A Monroeville police chief is off the job for the second time in less than a year, this time for medical reasons.
Chief Steve Pascarella, 45, now is on short-term disability, officials said.
This is the latest in a series of personnel changes in the police department and Monroeville dispatch center.
Doug Cole, the previous chief, was demoted in February and then fired last month.
Police Sgt. Rob McConnell was named the officer in charge two weeks ago when Pascarella went on sick leave.
McConnell is running the department while patrolling the community of about 28,000 people.
“So, we don't really have a chief,” said Mayor Greg Erosenko, who has argued against the demotion and firing of Cole.
“We have a sergeant who is basically running the department.”
McConnell referred questions to municipal manager Lynette McKinney, who said she can't discuss personnel matters.

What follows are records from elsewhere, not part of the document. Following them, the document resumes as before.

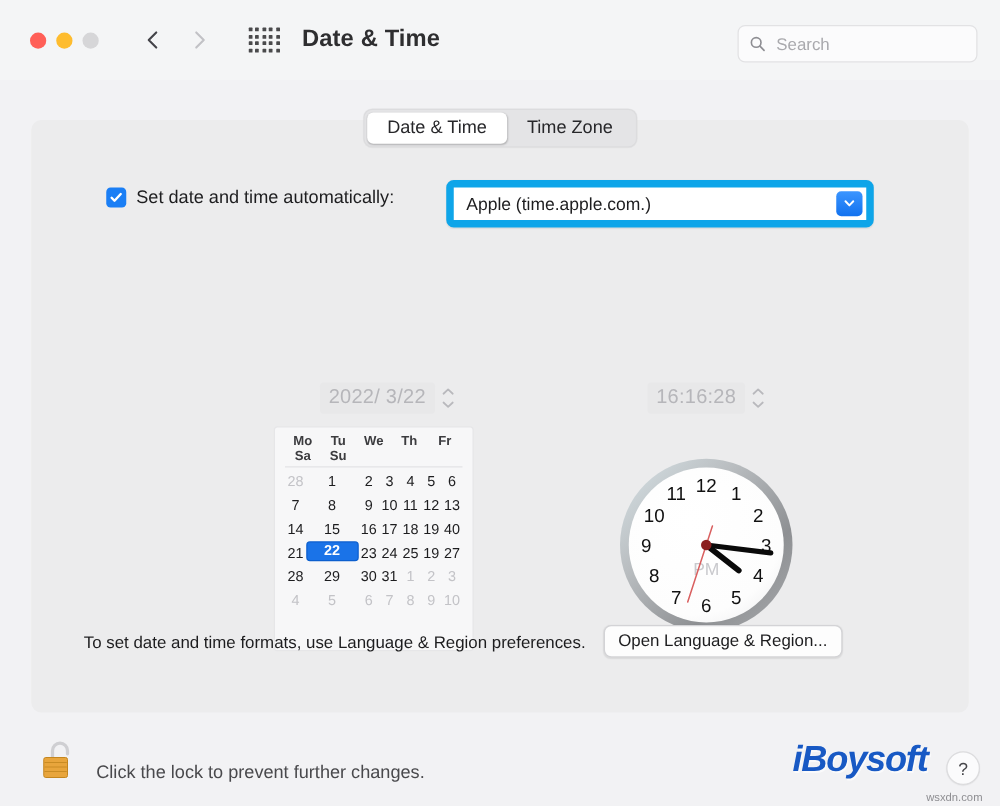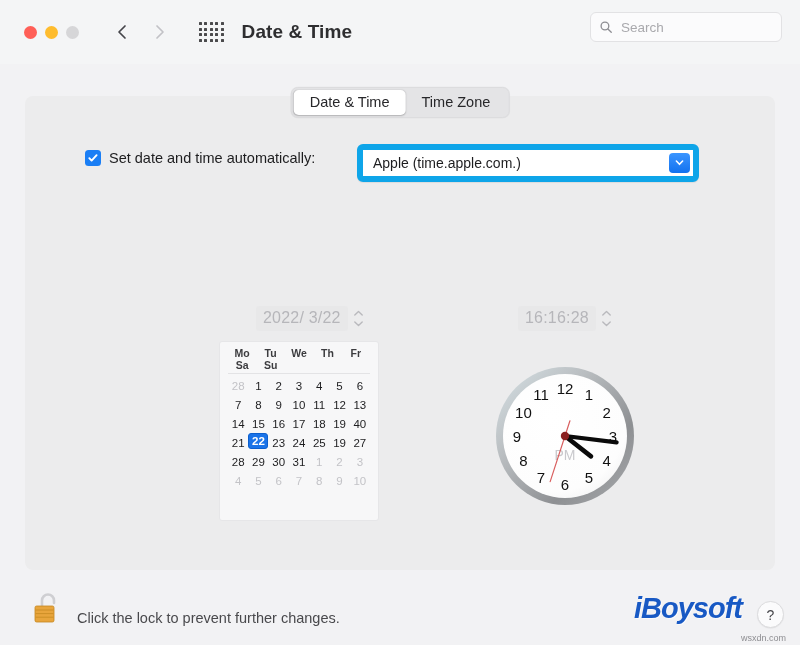"Search" .searchbox { top: 12px -> 20px }
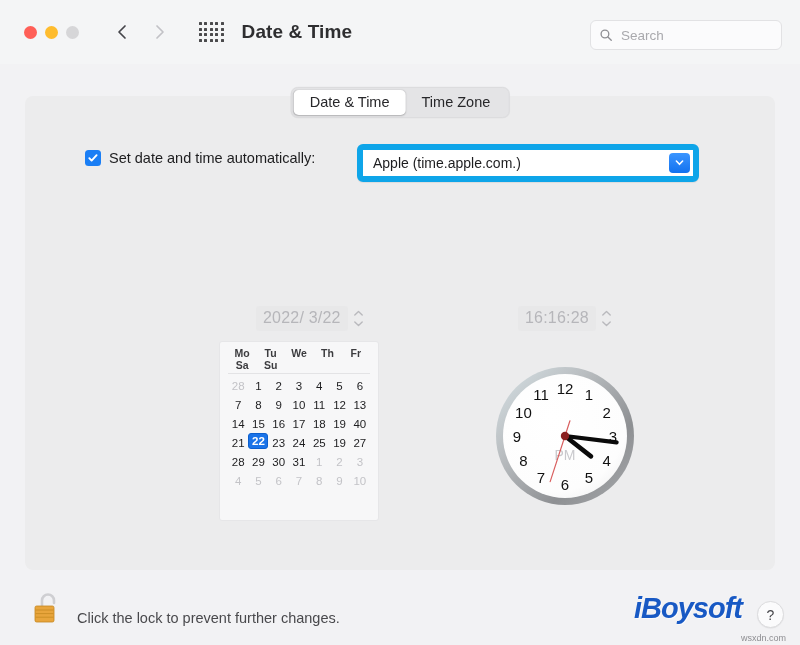"22" .day.sel { width: 20px -> 42px }
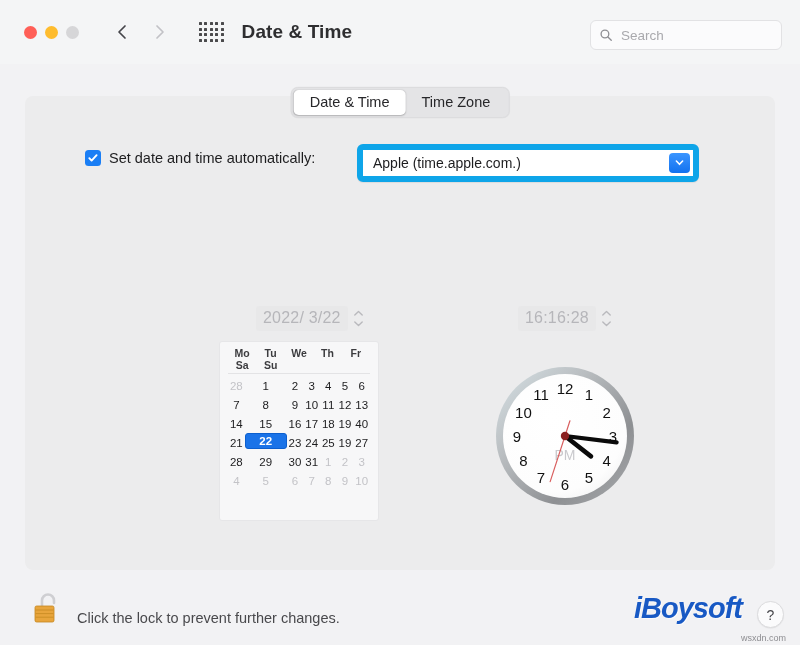"To set date and time" div.formatrow { html: none -> <div> <div>To set date and time formats, use Language &amp; Region preferences.</div> <button>Open Language &amp; Region...</button> </div> }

McKinney approved placing Pascarella on short-term disability last week for undisclosed medical issues, Councilman Jim Johns said.
Pascarella, who continues to be paid his full salary, couldn't be reached for comment.
As chief, he is paid $119,000 per year.
McKinney named Pascarella interim chief in February, and council promoted him to chief with a 4-3 vote the next month.
Johns said information from McKinney didn't name the doctor who backed Pascarella's disability claim.
However, federal rules governing medical privacy mean that the doctor's name may not be released to elected officials.
Erosenko said if he's re-elected on Nov. 5, he will work to return Cole to the chief's job. Erosenko, a Democrat, is running against Republican John Ritter.
In the past nine months, three different officers have run the department, which currently has 44 active officers and is budgeted to have 50.
Since early this year, nine officers have retired, one was fired, another is on administrative leave, and two died from causes unrelated to work.
Nine new officers were hired this year, although one resigned two months after being hired.
Seven more officers are expected to retire next year.
The Monroeville police budget is more complicated than those for neighboring police departments because of the number of people who visit the municipality for its business district and two hospitals, said James Lomeo, former Monroeville mayor.
“How does Monroeville keep an adequate police force under the budget issues they currently have?” Lomeo asked.
“That's really the big issue going forward.”